Robinson noted that the nation has an income gap between blacks and whites that is "static, structural and longstanding. In good times and bad times, whatever the unemployment rate is in the country, the African American unemployment rate is always twice as high." What's more, he added, the country needs to resolve the wealth gap, and a derivative of that the health gap which finds blacks virtually throughout the world at the bottom of all the health statistics.
"One of the things we must do in Black History Month is seek to discover the whole of our story and then understand its implications for the present and the future," Robinson asserted, recalling humorously that he used to regard studying history as meanness inflicted by old people upon young people. "The ground is shifting under our democracy. Our democracy is moving. The democracy of this day is not what it was yesterday and will not be the same tomorrow...These inequities the health gap, wealth gap may be affordable now, but 50 years from now America will be a fundamentally different place. African Americans, Hispanic Americans, Native Americans and Asian Americans 50 years from now will comprise the new American majority. We will be a majority country of color. That means we will not be able to afford the gaps that we live with now."
Author of The Debt: What America Owes to Blacks and an advocate for reparations to African Americans for nearly two and a half centuries of slavery in this country, Robinson said the United States is at a crossroads in time.
"Centuries ago," he recalled, "South African society had to make a similar choice. When you have abused people, do you honestly seek to repair or to repress? Do you merely pay lip service to repairs, while you continue to repress? Or, do you really commit yourself to a path of equity? South Africa committed itself to the path of repression. Apartheid was the consequence, disaster was the outcome...We must make the decision now in our society, in contemplating the future, whether we will repress or repair."
Noting that 75 percent of the population in American prisons is African-, Latino- and Hispanic American, and that the economies of many U.S. towns are being revitalized seemingly on the uncompensated efforts of minorities who are disenfranchised, Robinson concluded, "The future is beginning to look like the past. It will not be named slavery, [but] in the measure of its exploitation of the people, it will amount to the same thing."
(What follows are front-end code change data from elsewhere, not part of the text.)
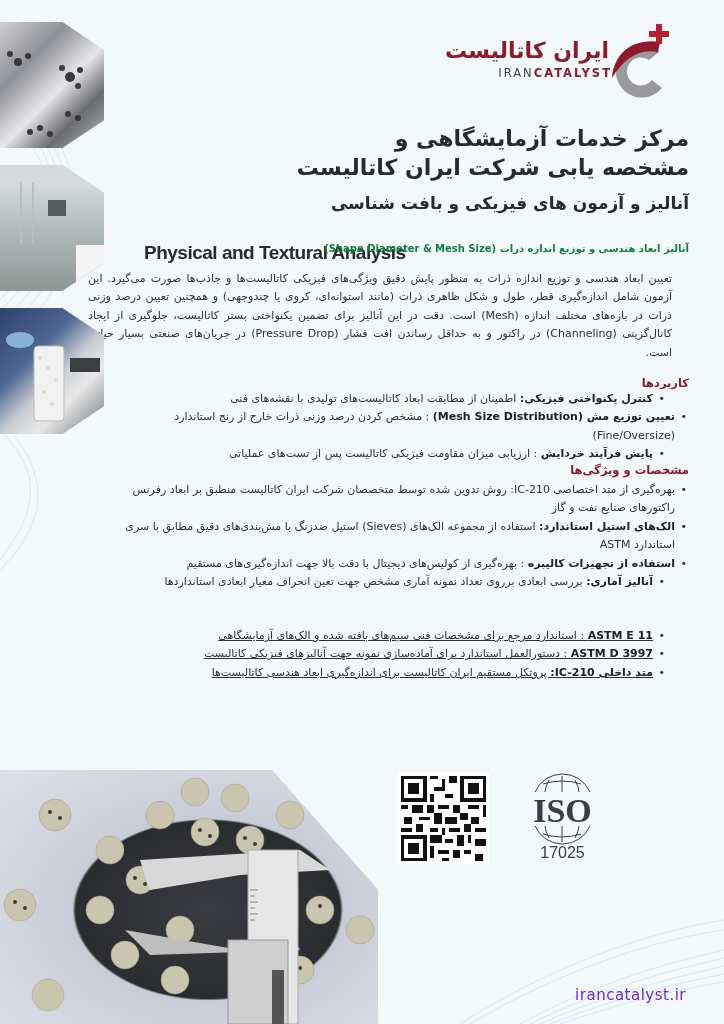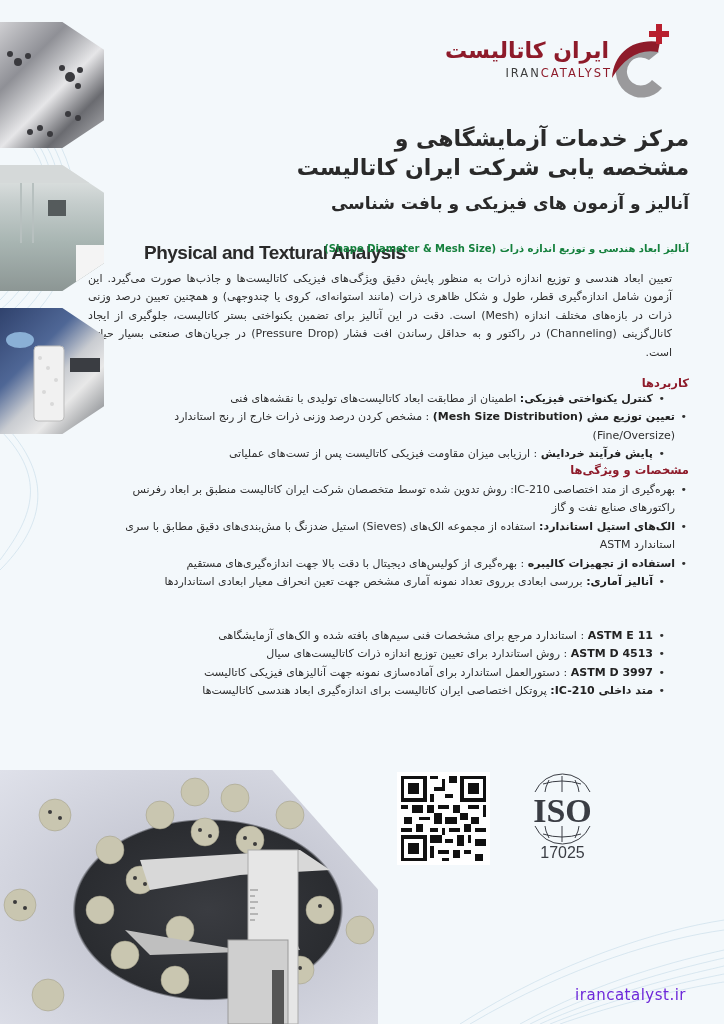--- a/index.html
+++ b/index.html
@@ -25,7 +25,7 @@
       font-family: "DejaVu Sans", sans-serif; font-size: 11.5px; letter-spacing: 2px;
       color: #3e3e3e; white-space: nowrap;
     }
-    .logo-en b { color: #8e1b2a; font-weight: normal; }
+    .logo-en b { color: #8e1b2a; font-weight: bold; }
     .logo-mark { position: absolute; right: 0; top: 0; width: 70px; height: 82px; }
 
     

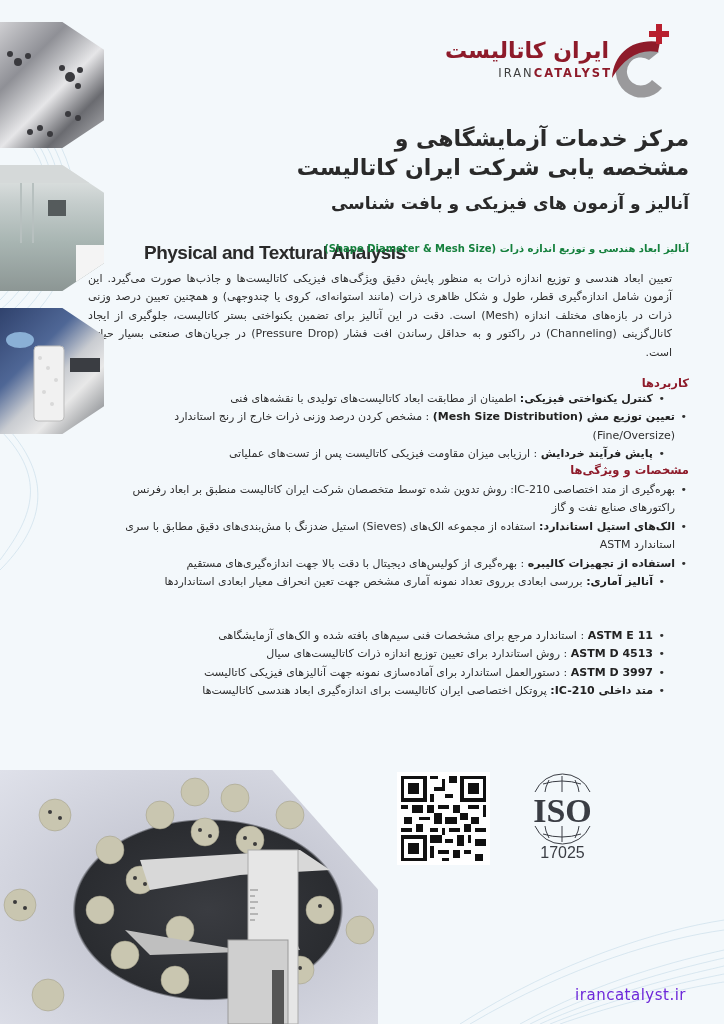--- a/index.html
+++ b/index.html
@@ -171,7 +171,7 @@
   <li class="indent"><b>آنالیز آماری:</b><span> بررسی ابعادی برروی تعداد نمونه آماری مشخص جهت تعین انحراف معیار ابعادی استانداردها</span></li>
 </ul>
 
-<ul class="bullets" style="top:627px;">
+<ul class="bullets" style="top:627px;text-decoration:underline;">
   <li class="indent"><b>ASTM E 11</b><span> : استاندارد مرجع برای مشخصات فنی سیم‌های بافته شده و الک‌های آزمایشگاهی</span></li>
   <li class="indent"><b>ASTM D 4513</b><span> : روش استاندارد برای تعیین توزیع اندازه ذرات کاتالیست‌های سیال</span></li>
   <li class="indent"><b>ASTM D 3997</b><span> : دستورالعمل استاندارد برای آماده‌سازی نمونه جهت آنالیزهای فیزیکی کاتالیست</span></li>

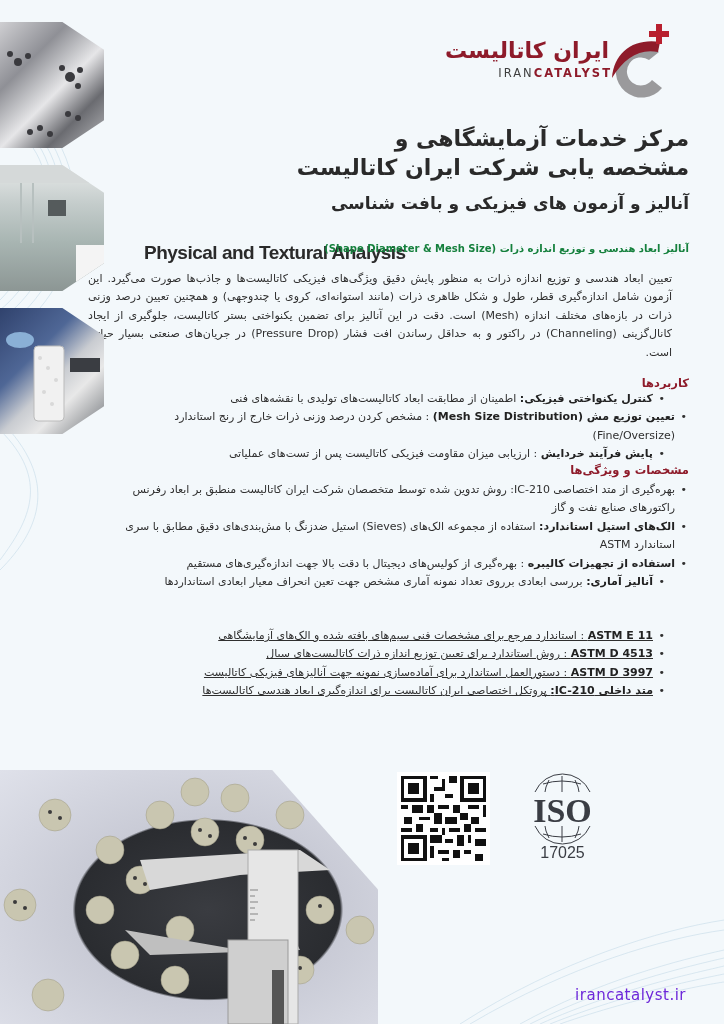--- a/index.html
+++ b/index.html
@@ -173,7 +173,6 @@
 
 <ul class="bullets" style="top:627px;text-decoration:underline;">
   <li class="indent"><b>ASTM E 11</b><span> : استاندارد مرجع برای مشخصات فنی سیم‌های بافته شده و الک‌های آزمایشگاهی</span></li>
-  <li class="indent"><b>ASTM D 4513</b><span> : روش استاندارد برای تعیین توزیع اندازه ذرات کاتالیست‌های سیال</span></li>
   <li class="indent"><b>ASTM D 3997</b><span> : دستورالعمل استاندارد برای آماده‌سازی نمونه جهت آنالیزهای فیزیکی کاتالیست</span></li>
   <li class="indent"><b>متد داخلی IC-210:</b><span> پروتکل اختصاصی ایران کاتالیست برای اندازه‌گیری ابعاد هندسی کاتالیست‌ها</span></li>
 </ul>

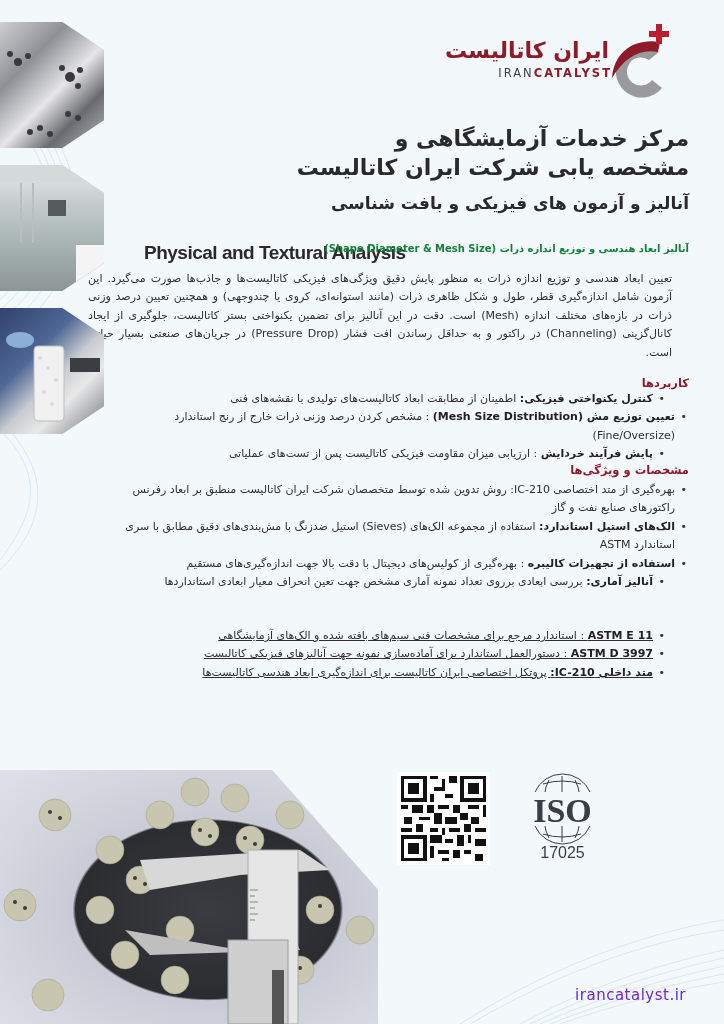--- a/index.html
+++ b/index.html
@@ -174,7 +174,7 @@
 <ul class="bullets" style="top:627px;text-decoration:underline;">
   <li class="indent"><b>ASTM E 11</b><span> : استاندارد مرجع برای مشخصات فنی سیم‌های بافته شده و الک‌های آزمایشگاهی</span></li>
   <li class="indent"><b>ASTM D 3997</b><span> : دستورالعمل استاندارد برای آماده‌سازی نمونه جهت آنالیزهای فیزیکی کاتالیست</span></li>
-  <li class="indent"><b>متد داخلی IC-210:</b><span> پروتکل اختصاصی ایران کاتالیست برای اندازه‌گیری ابعاد هندسی کاتالیست‌ها</span></li>
+  <li class="indent"><b>متد داخلی IC-210:</b><span> پروتکل مستقیم ایران کاتالیست برای اندازه‌گیری ابعاد هندسی کاتالیست‌ها</span></li>
 </ul>
 
 <div class="hex hex1">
The black history program planned by Kay Johnson Graham, NINR/NIDCD EEO officer and O.H. Laster, a consultant and longtime NIH'er, and their committee also included musical tributes to black history by the University of Maryland Baltimore County Gospel Choir, directed by international soloist Janice Jackson.
Dr. John Ruffin
Dr. John Ruffin, director of the National Center on Minority Health and Health Disparities, offered closing remarks: "The new center is charged with supporting and conducting research aimed at eliminating health disparities among minorities and other disadvantaged populations in this country. If we're talking about compensation to African Americans for slavery, there's no better role that NIH can play than to forge ahead and fulfill that mission, so that we can understand the reasons for disparities in health. Once we understand why the disparities exist, hopefully we can begin to wipe them out. We can't change history, but we can change the present to impact the future."